Although the monkeys are a nuisance they are also an attraction on whom the food vendors rely for a living and there is no plan to scare them away.

“We are cleaning as much as we can, but we can’t control the monkeys and we have to take care of the villagers,” said U Cho Oo, chairman of Pho Win Taung Board of Trustees, referring to the vendors.

“We have a simple plan for next year that involves using single-use cork cups for selling food to the monkeys so there’s no need to use plastic bags on the platform,” Cho Oo told Frontier.

It seems that the monkeys don’t like very large crowds because they disappear every October when there’s a big festival at Pho Win Hill. 

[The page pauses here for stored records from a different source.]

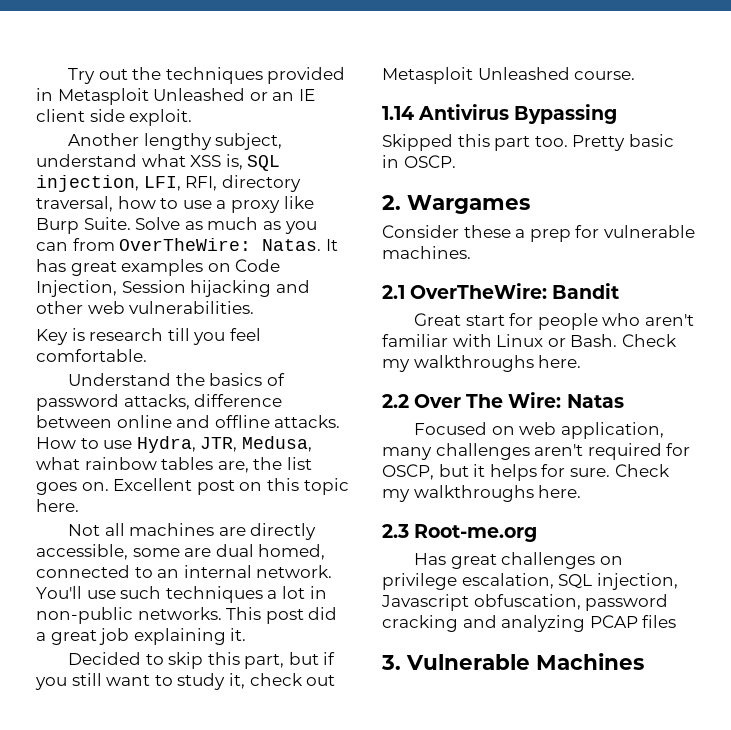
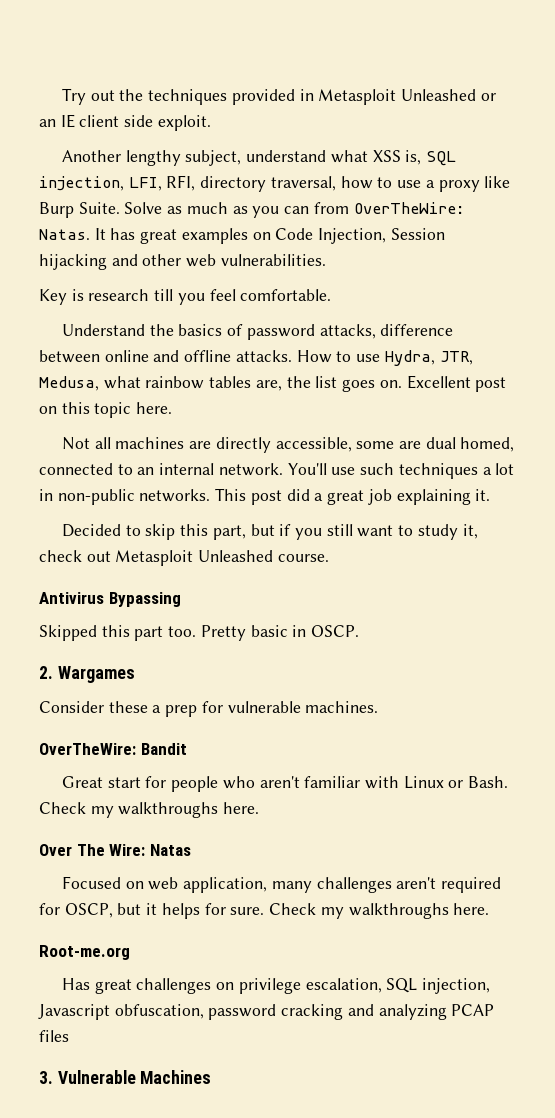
- 1.14 Antivirus Bypassing
+ Antivirus Bypassing
- 2.1 OverTheWire: Bandit
+ OverTheWire: Bandit
- 2.2 Over The Wire: Natas
+ Over The Wire: Natas
- 2.3 Root-me.org
+ Root-me.org

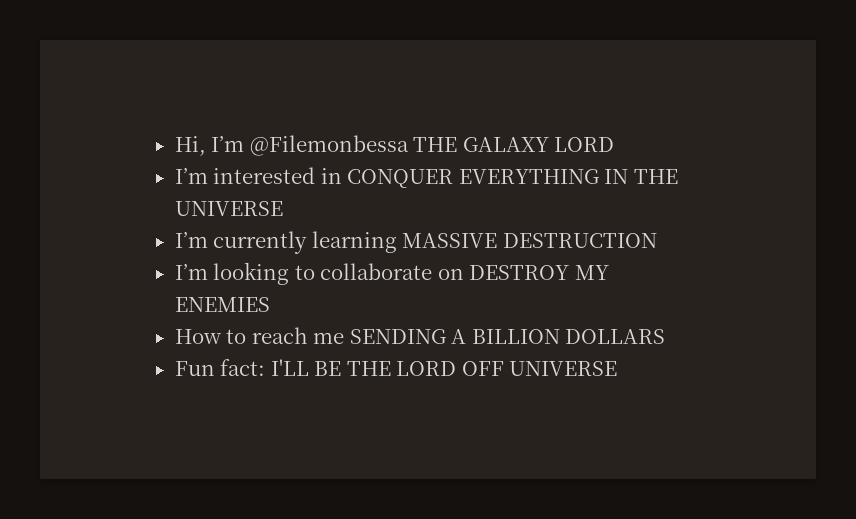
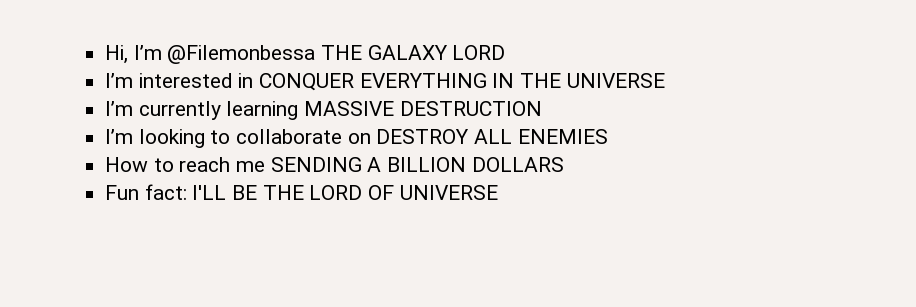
- I’m looking to collaborate on DESTROY MY ENEMIES
+ I’m looking to collaborate on DESTROY ALL ENEMIES
- Fun fact: I'LL BE THE LORD OFF UNIVERSE
+ Fun fact: I'LL BE THE LORD OF UNIVERSE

An auction system determines who has the right to sell monkey food, as well as operate kiosks, sell gold leaf and take souvenir photos. The trustees say earnings from the site, including auctioning vendors’ rights, total about K30 million a year.

Teza Hlaing | Frontier

The Archeological Department lacks a comprehensive record of the site, though it has recruited two men from a nearly village to maintain the site. However, they are not properly trained so have contributed little to the preservation of Pho Win Taung.

It is disappointing that information about the hill’s fascinating history is scant. Although there are some references to the hill in books on Buddhism in Myanmar, they are based on oral histories and their accuracy is uncertain.

The hill is a popular pilgrimage destination for domestic travellers for much of the year, but it is yet to attract large numbers of foreign tourists.

The Sagaing Region government is trying hard to promote Pho Win Taung and other “hidden” sites for tourism. Some roads are being upgraded, but much remains to be done.